NEW YORK, N.Y. – For the first time, New York State dairy farmers were on the workshop list at the Just Food Conference March 29-30 in New York City. A 75-minute presentation entitled “Introduction to the New York Milk Shed” was prepared and offered by Herkimer County dairy farmers Lorraine Lewandrowski and Deb Windecker of Newport and Schuyler, respectively. Tammy Graves, a dairy farmer advocate from Otsego County also contributed by explaining the mutually dependent relationship between consumers and dairy farmers.

“We provided faces and stories about our milk for attendees. Many more conversations still need to occur, but it was a huge step in bridging the gap,” Deb Windecker reported. “So many people think there are antibiotics in our milk. We are pleased to report that we dispelled that myth by explaining the penalties and protocols that are in place at the farm, at the processing plant, and with our regulators, to ensure that never occurs.”
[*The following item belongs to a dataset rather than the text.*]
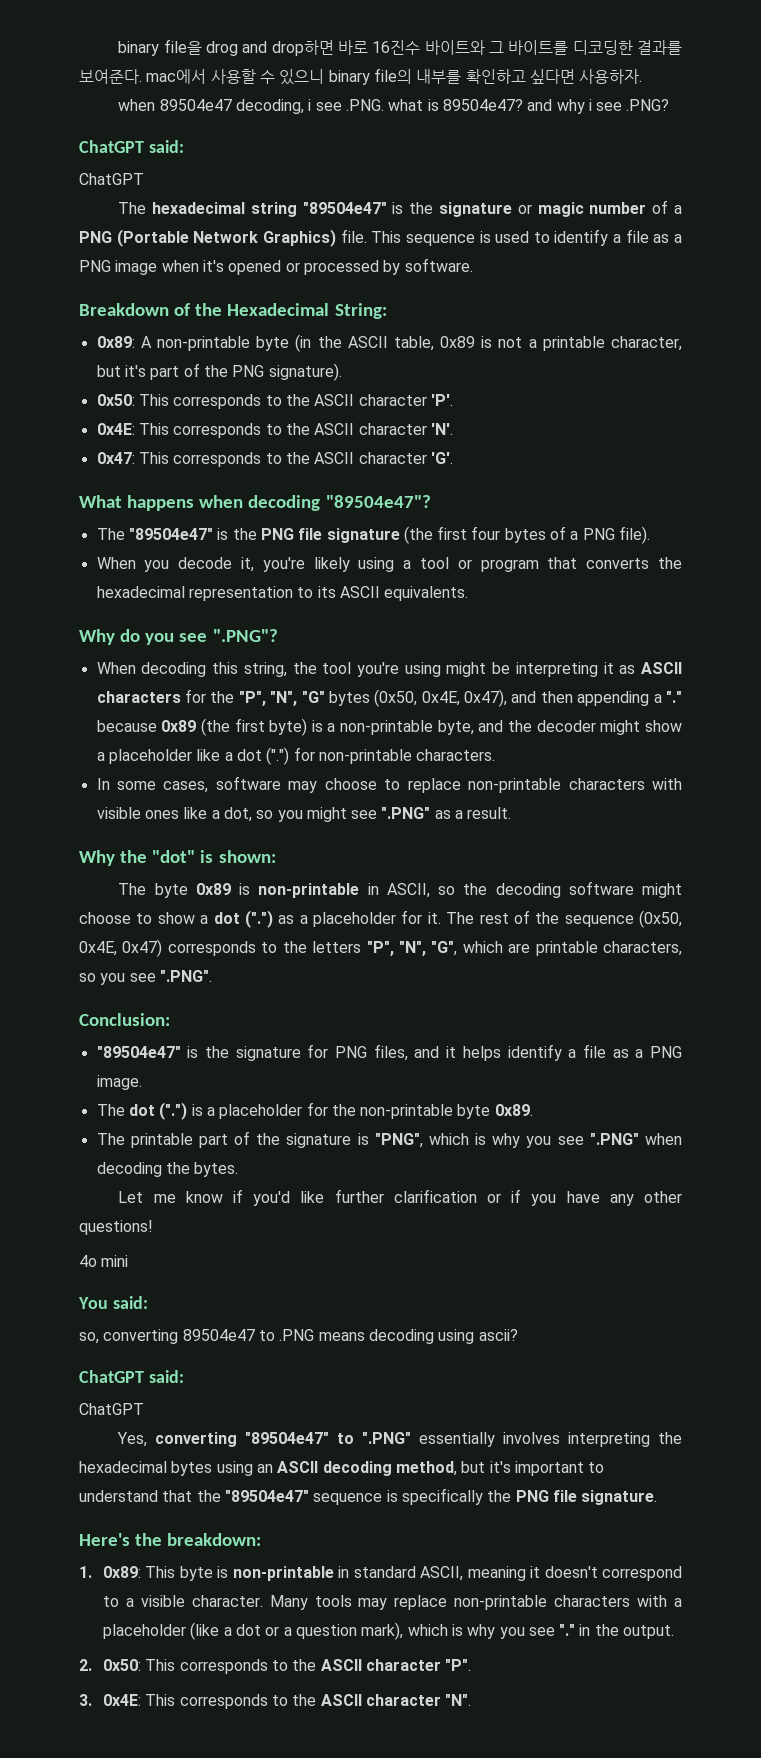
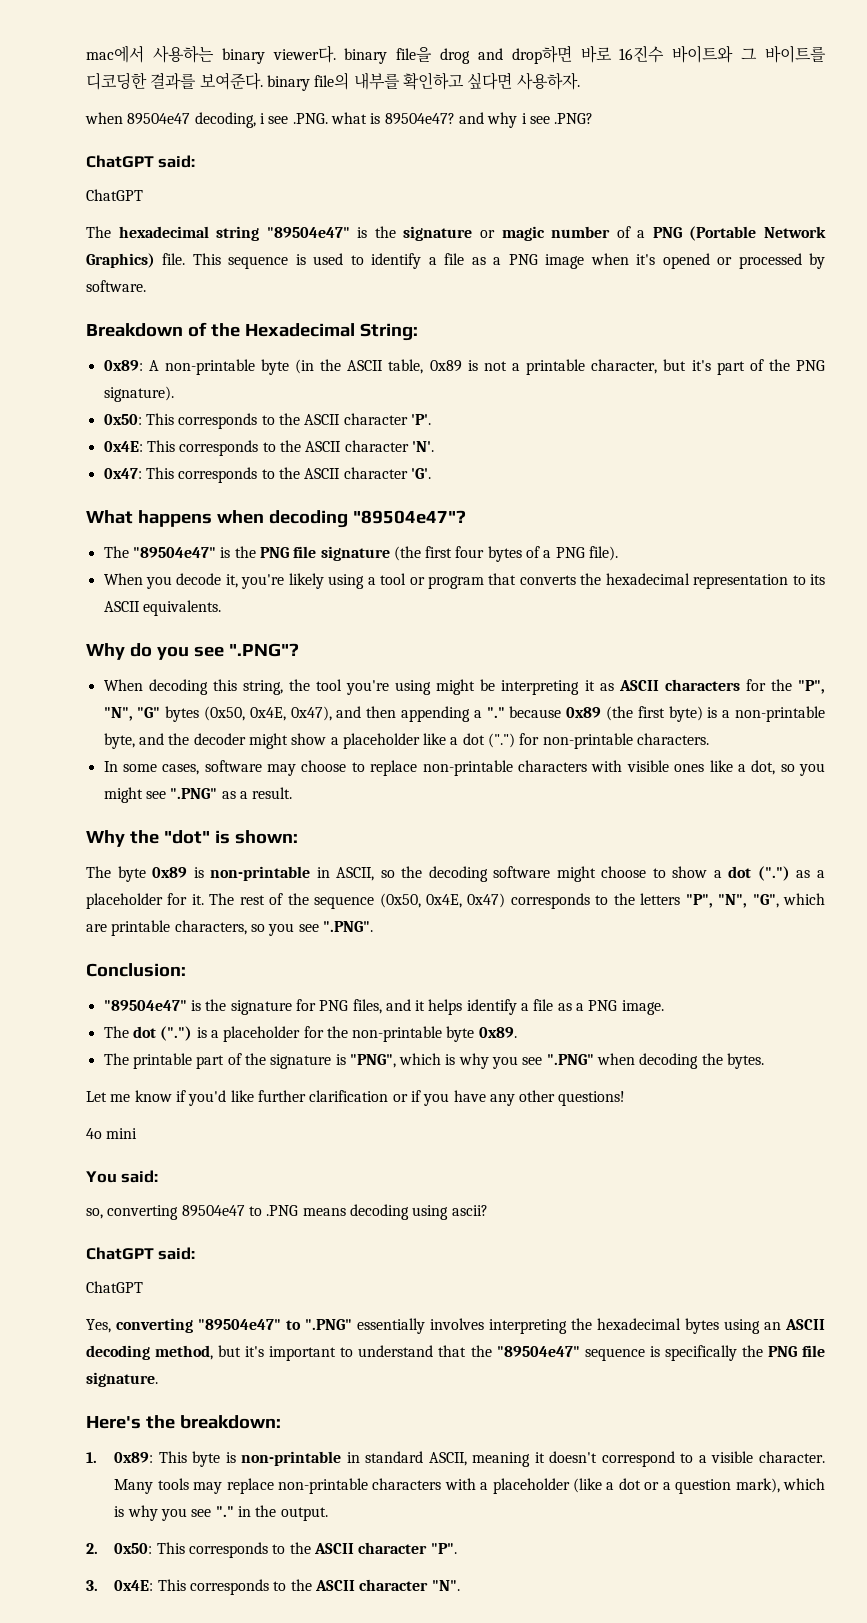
- binary file을 drog and drop하면 바로 16진수 바이트와 그 바이트를 디코딩한 결과를 보여준다. mac에서 사용할 수 있으니 binary file의 내부를 확인하고 싶다면 사용하자.
+ mac에서 사용하는 binary viewer다. binary file을 drog and drop하면 바로 16진수 바이트와 그 바이트를 디코딩한 결과를 보여준다. binary file의 내부를 확인하고 싶다면 사용하자.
The presentation provided answers in four parts: 1) Where is dairy farming in New York State? 2) Why should you care about a Milk Shed and/or dairy farmers? 3) What does a dairy farmer do?  4) Why should you eat real dairy products?

Our message was “Milk is clean and safe. Milk is water. Milk means healthy cows. Milk is Local. Milk is a life’s work.”

Part One of the workshop for Just Food consumer advocates summarized the facts and included a visual overview of the NY Milk Shed: 5100 dairy farms, 610,000 cows, 113-cow average herd size. A pictorial tour of the milk regions (Lower Hudson, Upper Hudson, North Country, Mohawk Valley and Western New York) was the background for discussion. The discussion included a look at the diversity among NY dairy farms in terms of cow breeds, farm size by acreage, herd sizes and strengths and prominent resources by region.

Part Two illustrated the long-standing connection New York City has had with dairy farmers, highlighting the 1939 milk strike. As a result of the milk strike, then NYC Mayor Laguardia was an advocate and influencer for achieving adequate farm milk pricing at that time. Cheese pack boats, milk trains and today’s tractor trailers carrying 150,000 glasses of milk were mentioned. 

Additionally, Lewandrowski emphasized why the average New Yorker should be concerned about the state’s dairy farms.  A series of photos accompanied her points regarding economic development, food security, open space, watershed protection, floodplains, biodiversity, rural tradition, and the diversity of people working in New York’s dairy industry.

Part Three of the presentation evoked the most questions from attendees as it gave a micro-view of the cycle involving a dairy cow, a dairy farmer and soil. Growing seasons, equipment costs, feed storage were discussed, in addition to milking procedures and newborn calf care. 

Part Four explained that buying real dairy products translates to eating food that most closely mirrors the clean and safe milk that dairy farmers put into the milk truck. Attendees were very appreciative to learn that not all brands or types of cheese and Greek yogurt are created equal. 

“The experience provided us with invaluable insight to perspectives and beliefs of individuals that are keen on food topics,” the presenters reflected after the event. New York City residents who attended left with a better understanding.  One member of the audience approached the presenters about the possibility of chartering a bus to bring New York City food and farm-interested people to visit dairy farms upstate and to spend a day at the Fair.